Eine Plauderei mit Karl Marx bei uraltem „Rheingeist“-Likör
Auf seiner Sommerreise war der berühmte Denker auch zu Besuch in Düsseldorf – als Puppe.
DÜSSELDORF Karl Marx kommt im Mietwagen, mit zwei Assistentinnen, die ihm die großen braunen Reisekoffer tragen. Täuschend echt sieht er aus, dabei ist er eine lebensgroße Puppe, sitzt auf einem Stuhl an einem abgenutzten Schreibtisch, einen roten Teppich zu Füßen. Ich setzte mich ihm gegenüber. In der Hand hält Marx ein edles Glas, daneben steht eine Fla- sche„Rheingeist“-Likör aus dem 19. Jahrhundert. Alles historisch, selbstverständlich. Karl Marx ist auf Sommerreise, vor seinem Halt auf dem Heinrich-Heine-Platz in Düsseldorf war er schon in Mainz, Frankfurt, Koblenz und Bonn. Eine Aktion zur Trierer Ausstellung zum 200. Geburtstag des Philosophen.
Kaum sitzt er, lockt er auch schon Passanten an. Ein Mann lässt sich mit ihm fotografieren. Zwei Kinder ziehen an seinem Bart. Eine ältere Frau fragt mich: „Atmet der denn?“Aber Marx ist eine Nachbildung, ich muss sie enttäuschen. Als Puppe macht ihm der ganze Wirbel nichts, stoisch schreibt er an seinem Kommunistischen Manifest – oder tut zumindest so.

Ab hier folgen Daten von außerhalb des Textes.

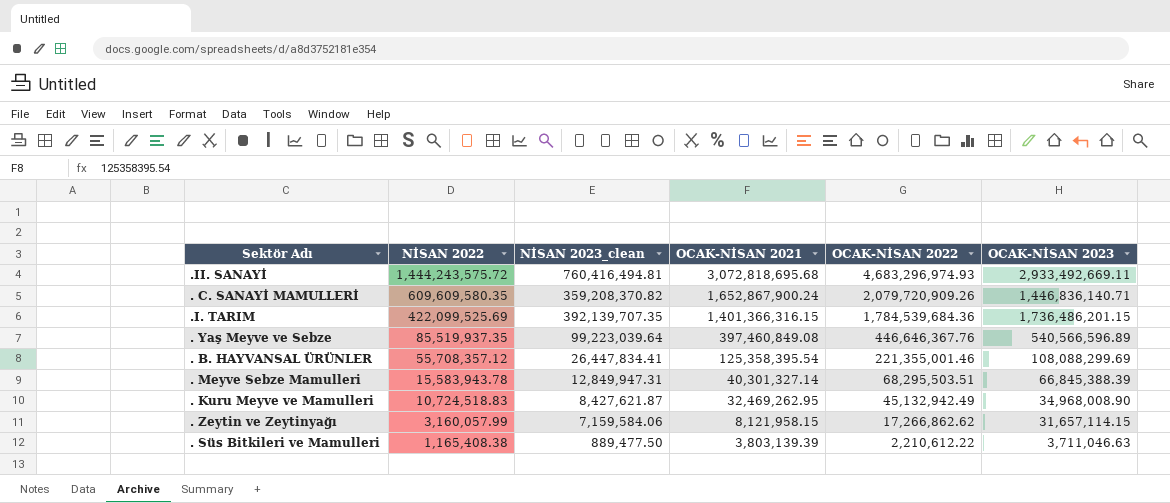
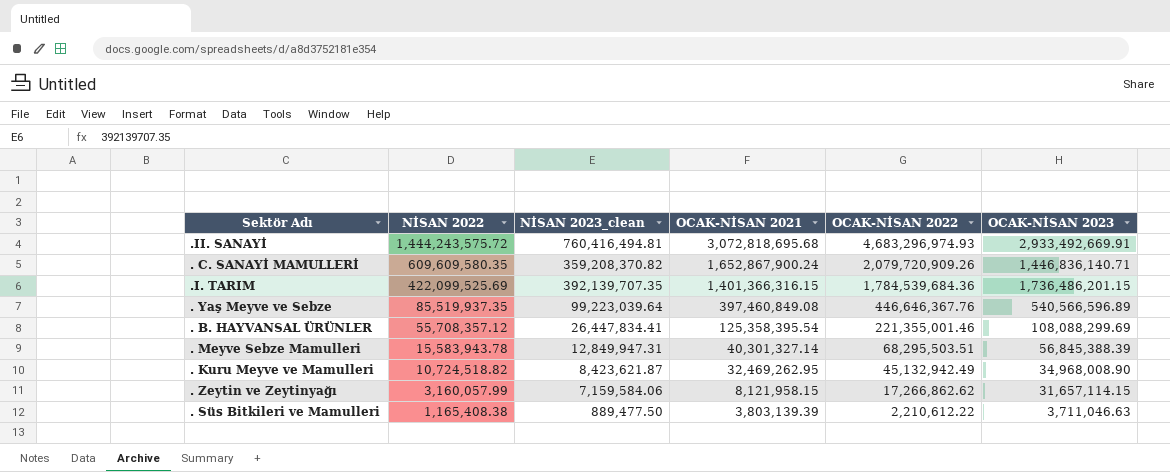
.II. SANAYİ | OCAK-NİSAN 2023: 2,933,492,669.11 -> 2,933,492,669.91
. Meyve Sebze Mamulleri | OCAK-NİSAN 2023: 66,845,388.39 -> 56,845,388.39
. Kuru Meyve ve Mamulleri | NİSAN 2022: 10,724,518.83 -> 10,724,518.82
. Kuru Meyve ve Mamulleri | NİSAN 2023_clean: 8,427,621.87 -> 8,423,621.87

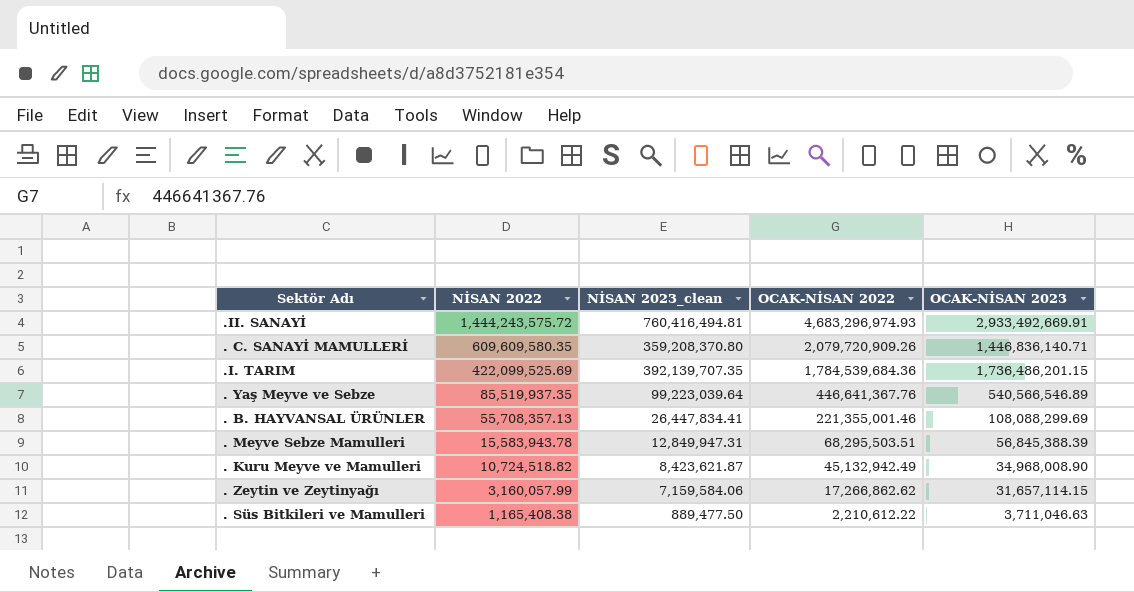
column OCAK-NİSAN 2021 | position: 4 -> none
. C. SANAYİ MAMULLERİ | NİSAN 2023_clean: 359,208,370.82 -> 359,208,370.80
. Yaş Meyve ve Sebze | OCAK-NİSAN 2022: 446,646,367.76 -> 446,641,367.76
. Yaş Meyve ve Sebze | OCAK-NİSAN 2023: 540,566,596.89 -> 540,566,546.89
. B. HAYVANSAL ÜRÜNLER | NİSAN 2022: 55,708,357.12 -> 55,708,357.13

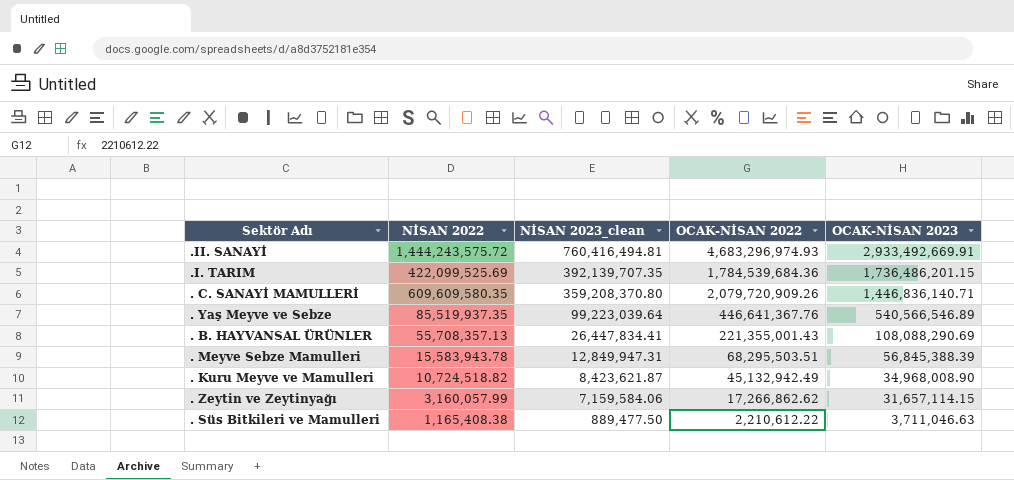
row order: NİSAN 2022 descending -> NİSAN 2023_clean descending
. B. HAYVANSAL ÜRÜNLER | OCAK-NİSAN 2022: 221,355,001.46 -> 221,355,001.43
. B. HAYVANSAL ÜRÜNLER | OCAK-NİSAN 2023: 108,088,299.69 -> 108,088,290.69

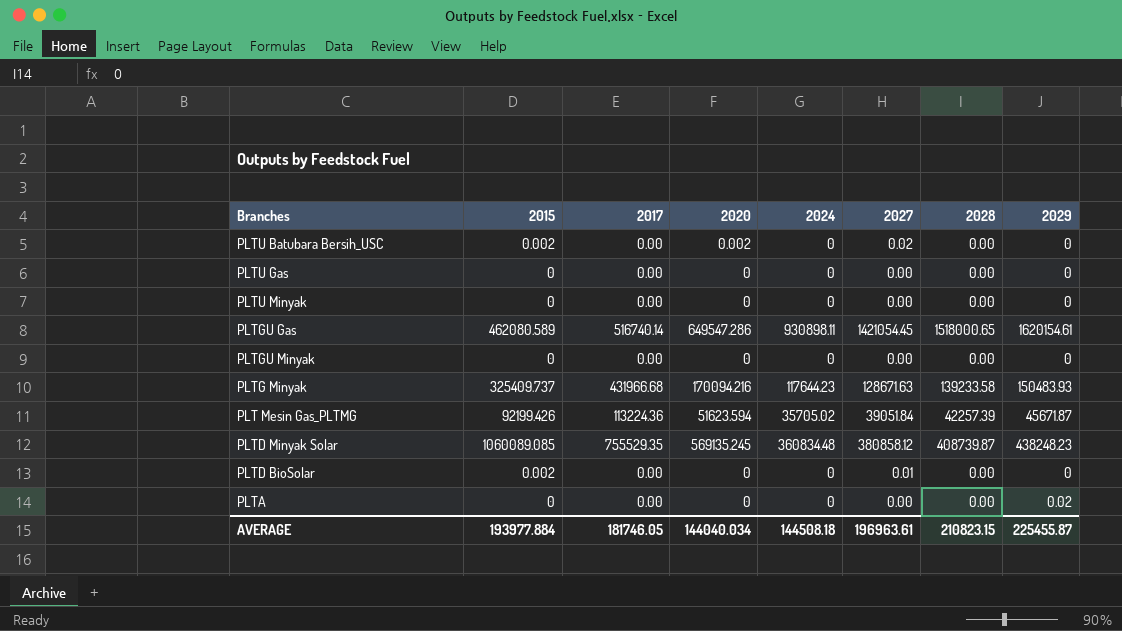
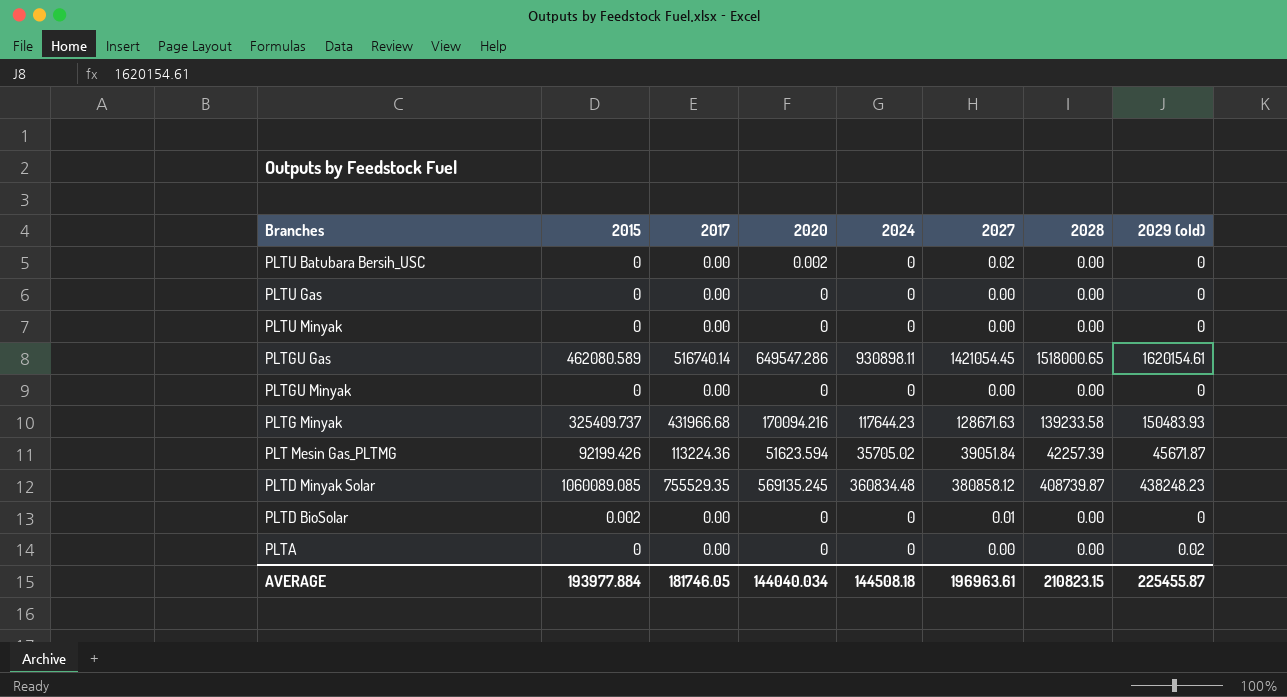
column name: 2029 -> 2029 (old)
PLTU Batubara Bersih_USC | 2015: 0.002 -> 0

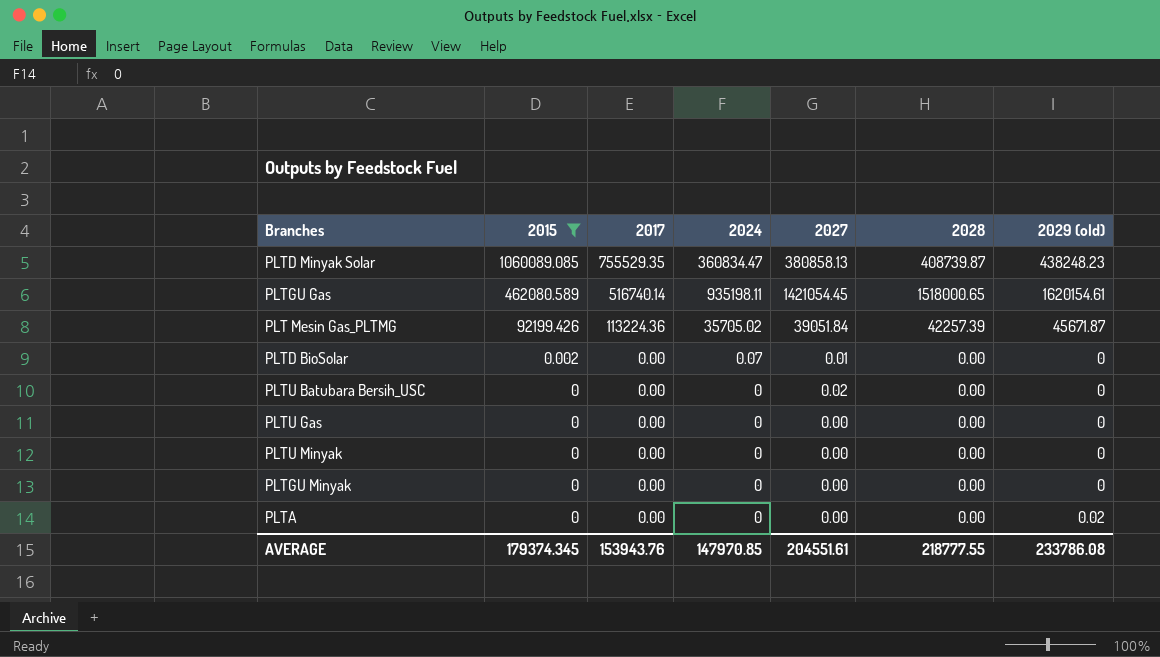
filter: none -> 2015 != 325409.737
row order: none -> 2015 descending
column 2020 | position: 4 -> none
PLTD Minyak Solar | 2024: 360834.48 -> 360834.47
PLTD Minyak Solar | 2027: 380858.12 -> 380858.13
PLTGU Gas | 2024: 930898.11 -> 935198.11
PLTD BioSolar | 2024: 0 -> 0.07
AVERAGE | 2015: 193977.884 -> 179374.345
AVERAGE | 2017: 181746.05 -> 153943.76
AVERAGE | 2024: 144508.18 -> 147970.85
AVERAGE | 2027: 196963.61 -> 204551.61
AVERAGE | 2028: 210823.15 -> 218777.55
AVERAGE | 2029 (old): 225455.87 -> 233786.08

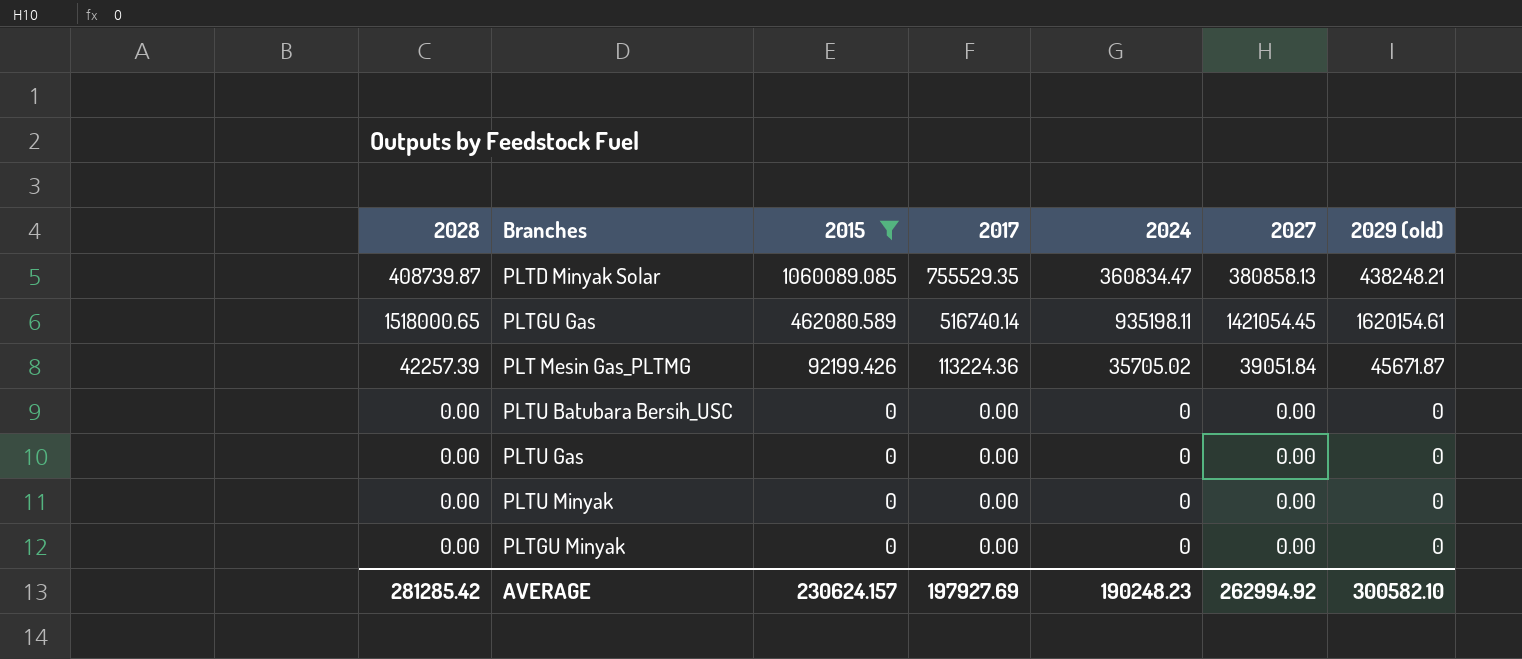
column 2028 | position: 6 -> 1
row PLTD BioSolar: 0.002 | 0.00 | 0.07 | 0.01 | 0.00 | 0 -> none
row PLTA: 0 | 0.00 | 0 | 0.00 | 0.00 | 0.02 -> none
PLTD Minyak Solar | 2029 (old): 438248.23 -> 438248.21
PLTU Batubara Bersih_USC | 2027: 0.02 -> 0.00
AVERAGE | 2028: 218777.55 -> 281285.42
AVERAGE | 2015: 179374.345 -> 230624.157
AVERAGE | 2017: 153943.76 -> 197927.69
AVERAGE | 2024: 147970.85 -> 190248.23
AVERAGE | 2027: 204551.61 -> 262994.92
AVERAGE | 2029 (old): 233786.08 -> 300582.10

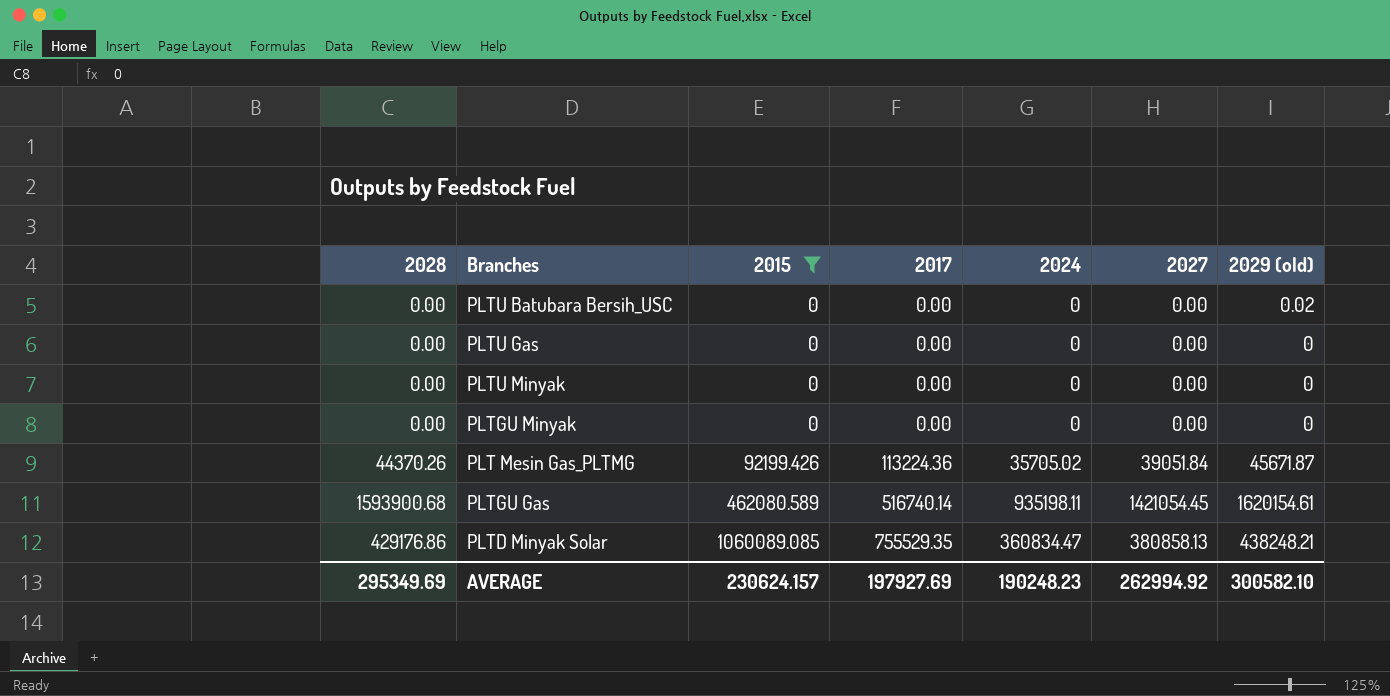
row order: 2015 descending -> 2015 ascending
PLTU Batubara Bersih_USC | 2029 (old): 0 -> 0.02
PLT Mesin Gas_PLTMG | 2028: 42257.39 -> 44370.26
PLTGU Gas | 2028: 1518000.65 -> 1593900.68
PLTD Minyak Solar | 2028: 408739.87 -> 429176.86
AVERAGE | 2028: 281285.42 -> 295349.69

Während seiner Reise hat Marx viel erlebt und Menschen jeden Alters, von Studenten bis Rentnern, getroffen. Manche waren große Fans, andere reagierten auf ihn eher sensibel und verwiesen unter anderem auf die kommunistische SED-Diktatur in der DDR. Aber die sei bei seiner Reise nicht zentral, erklärt mir Marx mithilfe seiner Assistentin, sondern es gehe darum, ihn als Person und Denker kennenzulernen – mit allen seinen Seiten.
Marx ist ein guter Zuhörer und verzieht kaum eine Miene. Ein wenig grimmig guckt er, aber bei Sonnenschein hellt sich sein Gesicht doch ein bisschen auf. Die Reise hat ihm Spaß gemacht, in Frankfurt durfte er sogar auf den Schultern seiner Assistentinnen durch die Stadt reiten. Vor der Europäischen Zentralbank hat er sich dann fotografieren lassen, die EZB hat ihn regelrecht mitgenommen, und er musste sich erstmal sammeln.
In Düsseldorf gefällt es Marx besser. Mit Heine war er ja nicht nur verwandt, sondern auch befreundet. Freunde hat er hier auch heute noch: Eine Frau gibt ihm einen Luftkuss, und Marx blickt in die Kamera.